**Exercise prompt**
Write out all the records exactly, and keep any images out.

**The input**
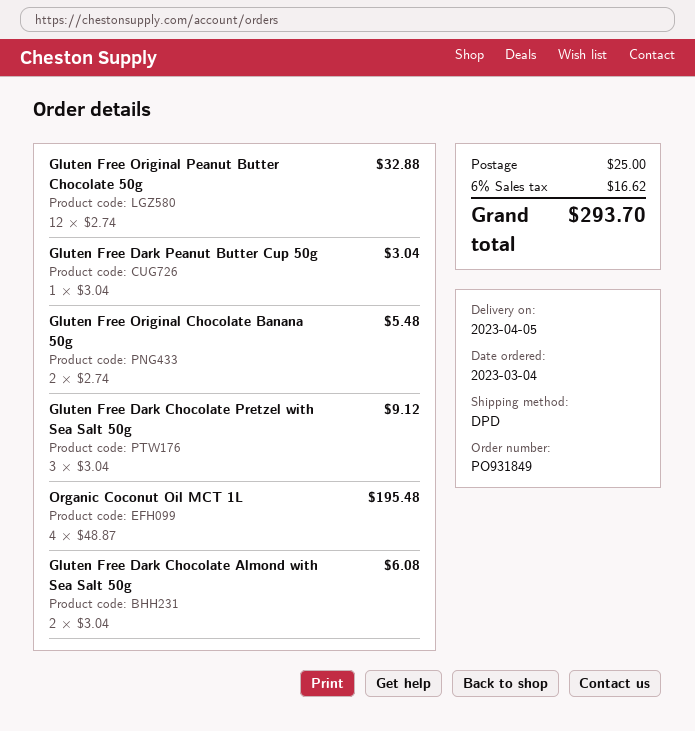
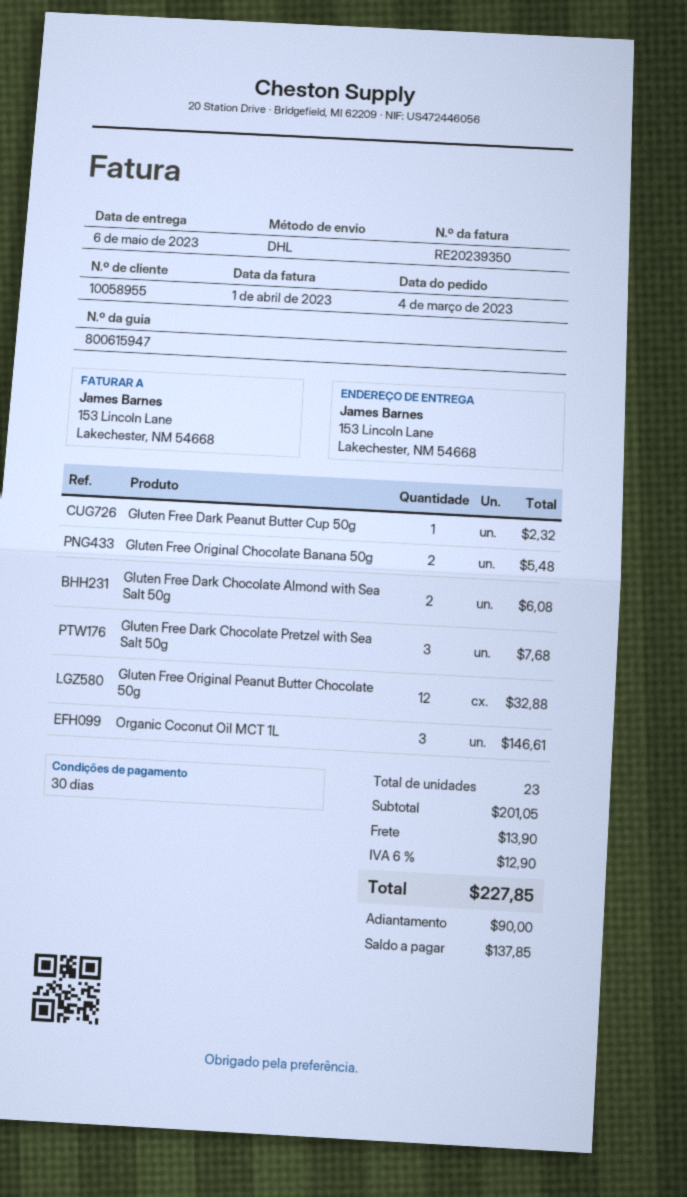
delivery date: 2023-04-05 -> 2023-05-06
shipping method: DPD -> DHL
Gluten Free Dark Peanut Butter Cup 50g: 1 for 3.04 -> 1 for 2.32
Gluten Free Dark Chocolate Pretzel with Sea Salt 50g: 3 for 9.12 -> 3 for 7.68
Organic Coconut Oil MCT 1L: 4 for 195.48 -> 3 for 146.61
shipping: 25.00 -> 13.90
tax: 6% = 16.62 -> 6% = 12.90
total: 293.70 -> 227.85

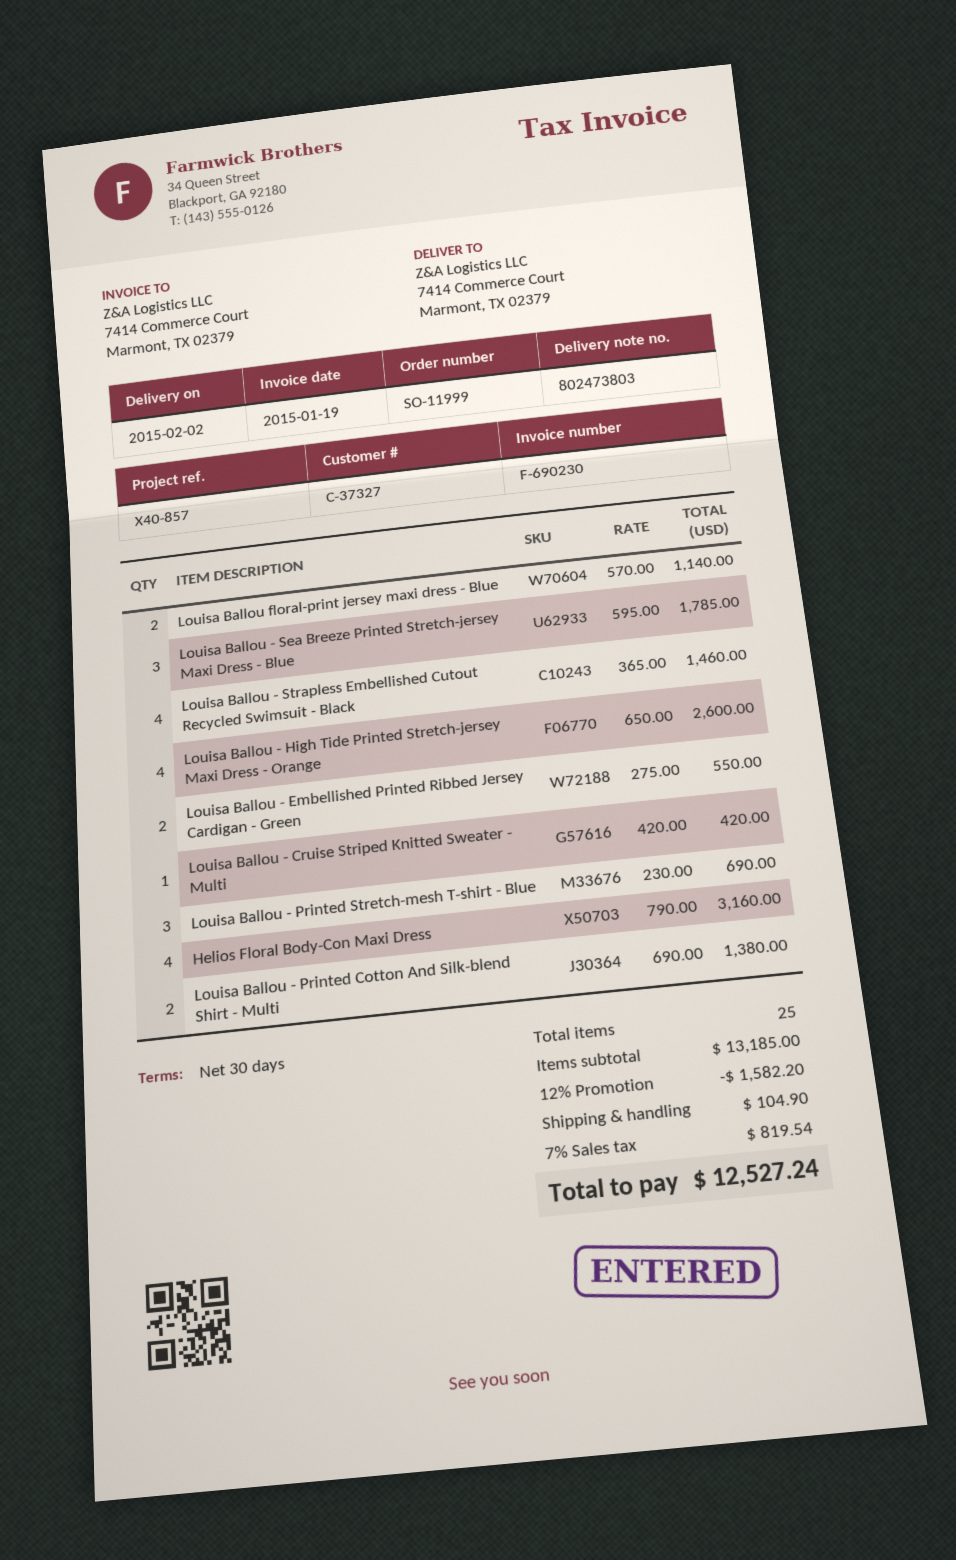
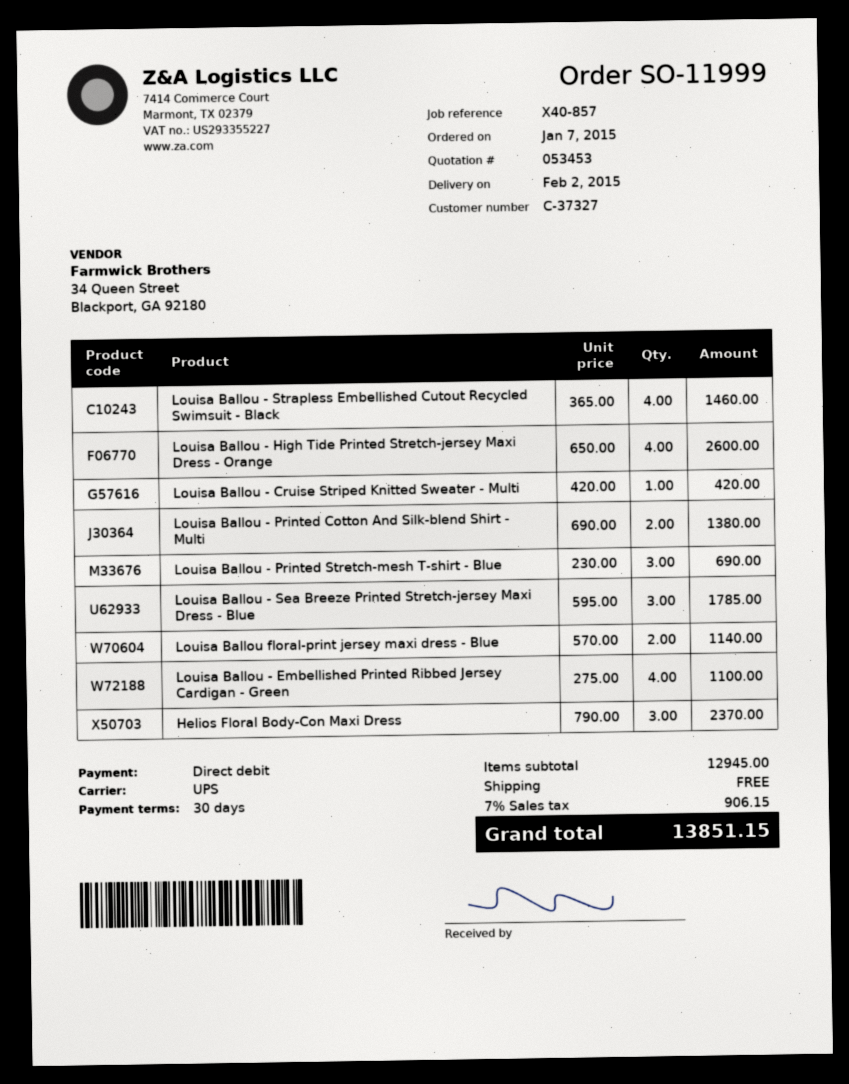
Louisa Ballou - Embellished Printed Ribbed Jersey Cardigan - Green: 2 x 275.00 = 550.00 -> 4 x 275.00 = 1100.00
Helios Floral Body-Con Maxi Dress: 4 x 790.00 = 3160.00 -> 3 x 790.00 = 2370.00
subtotal: 13185.00 -> 12945.00
discount: 12% = 1582.20 -> none
shipping: 104.90 -> 0.00
tax: 7% = 819.54 -> 7% = 906.15
total: 12527.24 -> 13851.15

**Solution for this task**
delivery date: 2023-04-05 -> 2023-05-06
shipping method: DPD -> DHL
Gluten Free Dark Peanut Butter Cup 50g: 1 for 3.04 -> 1 for 2.32
Gluten Free Dark Chocolate Pretzel with Sea Salt 50g: 3 for 9.12 -> 3 for 7.68
Organic Coconut Oil MCT 1L: 4 for 195.48 -> 3 for 146.61
shipping: 25.00 -> 13.90
tax: 6% = 16.62 -> 6% = 12.90
total: 293.70 -> 227.85

Louisa Ballou - Embellished Printed Ribbed Jersey Cardigan - Green: 2 x 275.00 = 550.00 -> 4 x 275.00 = 1100.00
Helios Floral Body-Con Maxi Dress: 4 x 790.00 = 3160.00 -> 3 x 790.00 = 2370.00
subtotal: 13185.00 -> 12945.00
discount: 12% = 1582.20 -> none
shipping: 104.90 -> 0.00
tax: 7% = 819.54 -> 7% = 906.15
total: 12527.24 -> 13851.15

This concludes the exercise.